Wikipedia defines Semantics as the study of meaning. Microsoft defines “Semantics” as providing higher-level insight into large quantities of data even across diverse unstructured data.

In SQL Server 2012, this meaning is around key phrases in documents and documents that share similar concepts. However, if we define extraction as “from unstructured data, create structured data that describes it”, then SQL Server already has three instances of extraction: full-text indexing, XML indexing, and spatial indexing (this inputs unstructured spatial values and then creates a structured index supporting spatial queries).

Full-text search uses an inverted index for storing keywords from documents.

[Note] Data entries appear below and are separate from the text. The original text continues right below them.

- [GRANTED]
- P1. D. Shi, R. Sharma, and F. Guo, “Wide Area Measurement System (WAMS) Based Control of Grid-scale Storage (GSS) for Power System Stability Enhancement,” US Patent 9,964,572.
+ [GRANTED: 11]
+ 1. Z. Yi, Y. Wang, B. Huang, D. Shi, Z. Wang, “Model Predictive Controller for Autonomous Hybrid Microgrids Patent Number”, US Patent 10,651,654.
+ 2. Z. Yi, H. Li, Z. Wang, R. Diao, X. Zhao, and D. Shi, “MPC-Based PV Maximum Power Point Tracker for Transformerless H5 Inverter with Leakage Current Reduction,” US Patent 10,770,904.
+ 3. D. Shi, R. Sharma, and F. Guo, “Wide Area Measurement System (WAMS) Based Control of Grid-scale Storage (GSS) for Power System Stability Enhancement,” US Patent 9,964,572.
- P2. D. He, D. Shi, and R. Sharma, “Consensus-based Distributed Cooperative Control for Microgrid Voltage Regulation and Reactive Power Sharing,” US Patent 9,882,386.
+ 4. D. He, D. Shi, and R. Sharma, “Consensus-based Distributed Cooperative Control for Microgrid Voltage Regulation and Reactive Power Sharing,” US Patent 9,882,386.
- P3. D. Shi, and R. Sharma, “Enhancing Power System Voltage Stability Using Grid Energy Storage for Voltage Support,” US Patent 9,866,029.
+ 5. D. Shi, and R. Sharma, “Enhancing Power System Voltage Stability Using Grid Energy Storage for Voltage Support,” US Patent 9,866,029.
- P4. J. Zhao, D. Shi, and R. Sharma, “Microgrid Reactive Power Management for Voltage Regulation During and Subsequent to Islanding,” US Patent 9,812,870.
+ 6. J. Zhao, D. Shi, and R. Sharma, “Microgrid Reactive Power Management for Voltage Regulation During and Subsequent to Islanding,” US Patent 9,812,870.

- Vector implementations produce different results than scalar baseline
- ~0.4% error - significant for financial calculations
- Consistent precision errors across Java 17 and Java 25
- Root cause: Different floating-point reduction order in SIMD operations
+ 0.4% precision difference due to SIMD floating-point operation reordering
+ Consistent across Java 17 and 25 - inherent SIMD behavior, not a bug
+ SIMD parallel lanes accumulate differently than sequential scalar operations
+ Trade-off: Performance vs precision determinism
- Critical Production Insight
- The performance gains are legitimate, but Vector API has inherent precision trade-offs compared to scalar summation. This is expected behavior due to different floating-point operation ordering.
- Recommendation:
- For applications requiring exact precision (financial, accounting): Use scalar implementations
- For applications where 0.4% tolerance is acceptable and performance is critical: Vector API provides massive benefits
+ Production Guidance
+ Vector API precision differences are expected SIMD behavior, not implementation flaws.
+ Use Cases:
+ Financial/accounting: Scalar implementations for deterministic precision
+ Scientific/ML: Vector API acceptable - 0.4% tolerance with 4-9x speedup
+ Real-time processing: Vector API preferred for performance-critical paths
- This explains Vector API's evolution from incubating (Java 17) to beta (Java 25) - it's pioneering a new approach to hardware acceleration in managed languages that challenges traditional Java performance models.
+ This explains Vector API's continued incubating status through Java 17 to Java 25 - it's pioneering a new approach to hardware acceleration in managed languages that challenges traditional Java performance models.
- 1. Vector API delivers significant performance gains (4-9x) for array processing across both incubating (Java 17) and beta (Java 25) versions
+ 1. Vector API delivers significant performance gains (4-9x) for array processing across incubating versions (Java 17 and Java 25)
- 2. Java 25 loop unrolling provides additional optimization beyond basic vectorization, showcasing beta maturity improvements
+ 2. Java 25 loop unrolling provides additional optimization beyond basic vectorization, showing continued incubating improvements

This can answer questions like “What documents contain this word” or “What documents have this word NEAR that word” or “What documents have SQL Server in the title?”

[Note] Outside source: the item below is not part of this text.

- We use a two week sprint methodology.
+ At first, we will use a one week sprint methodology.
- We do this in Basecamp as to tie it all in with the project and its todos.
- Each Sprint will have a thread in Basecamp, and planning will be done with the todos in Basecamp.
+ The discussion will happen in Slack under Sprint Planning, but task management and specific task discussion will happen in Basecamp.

While full-text search lets you query the words in a document, semantic search lets you query the meaning of the document. Semantic Search adds two additional index types as part of SQL Server’s vision for Rich Unstructured Data Services (RUDS).

  • A tag index – Given a corpus of unstructured text documents, extract the key concepts in these documents or more specifically, the key phrases.
  • A similarity index – utilizing the extracted key concepts to determine which concepts are related, using related concepts to infer related documents, etc. An example of using similarity is to find resumes based on a job description.

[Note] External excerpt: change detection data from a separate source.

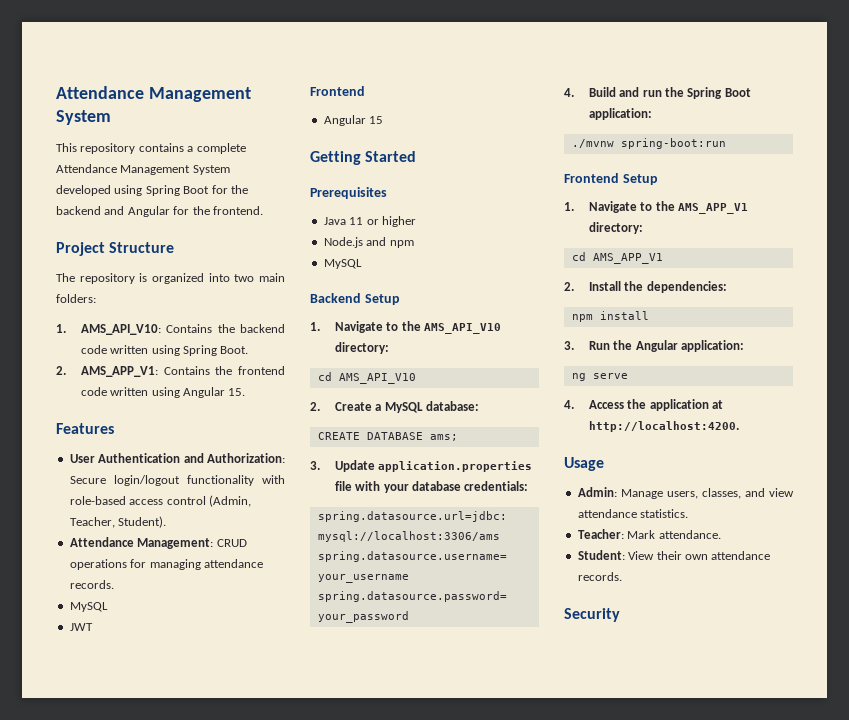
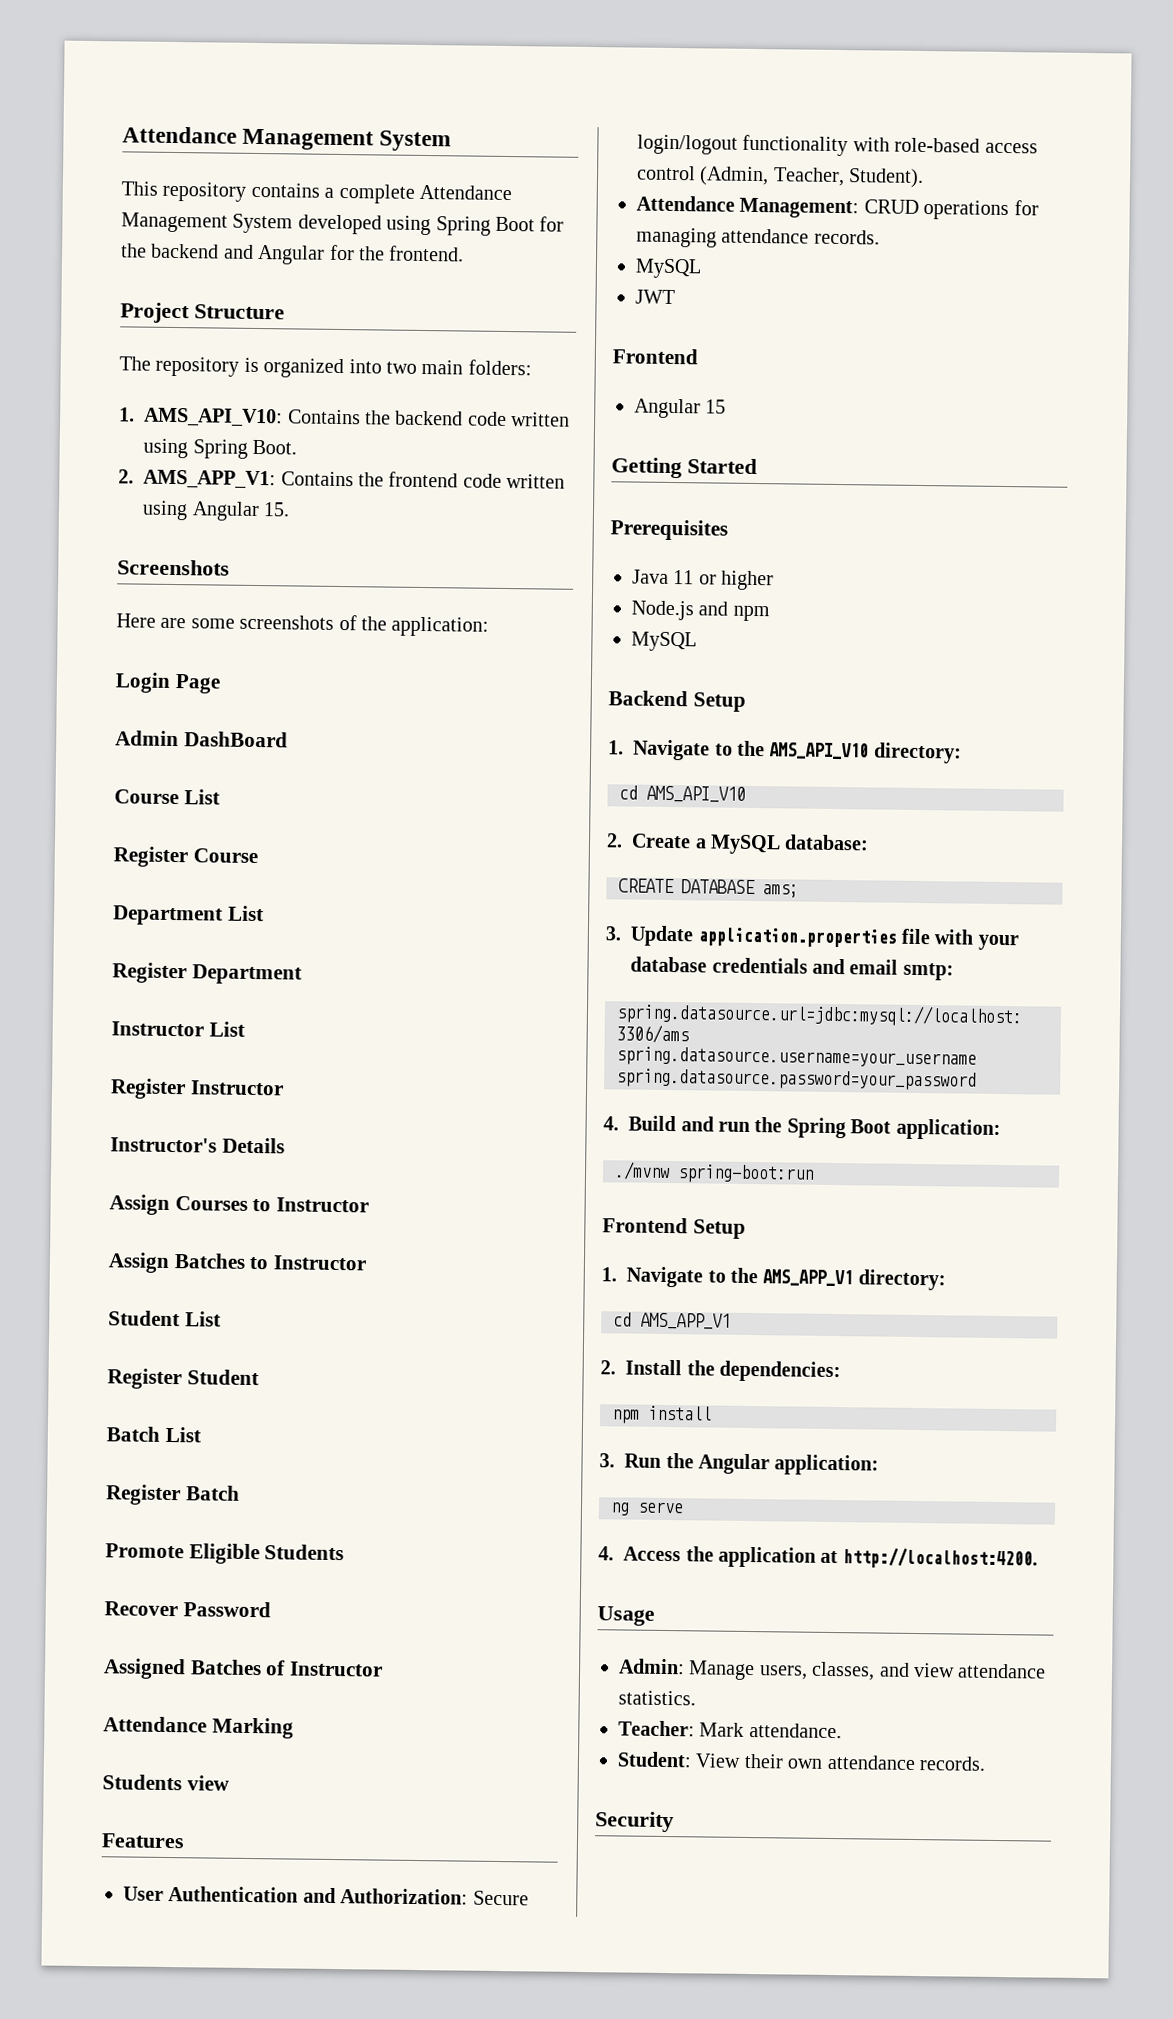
+ Screenshots
+ Here are some screenshots of the application:
+ Login Page
+ Admin DashBoard
+ Course List
+ Register Course
+ Department List
+ Register Department
+ Instructor List
+ Register Instructor
+ Instructor's Details
+ Assign Courses to Instructor
+ Assign Batches to Instructor
+ Student List
+ Register Student
+ Batch List
+ Register Batch
+ Promote Eligible Students
+ Recover Password
+ Assigned Batches of Instructor
+ Attendance Marking
+ Students view
- 3. Update application.properties file with your database credentials:
+ 3. Update application.properties file with your database credentials and email smtp:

SQL Server Semantics falls into “Patterns/Outliers” segmentation. It is optimally designed to perform the extraction one time, but populate both the full-text search and the two sematic indexes, as configured. Therefore, it is possible to create a full-text index without semantic indexes, but it is not possible to create semantic indexes without also creating the full-text index.

Note: You cannot create one semantic index and not the other. You may only use one, but both are created during population when specifying to include.

If you are wondering if this is enabled on your SQL Server 2012 or 2014 instance, you can run the following command to determine if full-text and semantic search are installed. A return value of 1 indicates that these components are installed; a return value of 0 indicates that they are not installed.

SELECT SERVERPROPERTY('IsFullTextInstalled');
GO

Before I write the subsequent blogs around what these are and how to enable, I am interested in knowing has anyone worked or used Sematic Search with SQL Server in your applications?

Reference: Pinal Dave (https://blog.sqlauthority.com)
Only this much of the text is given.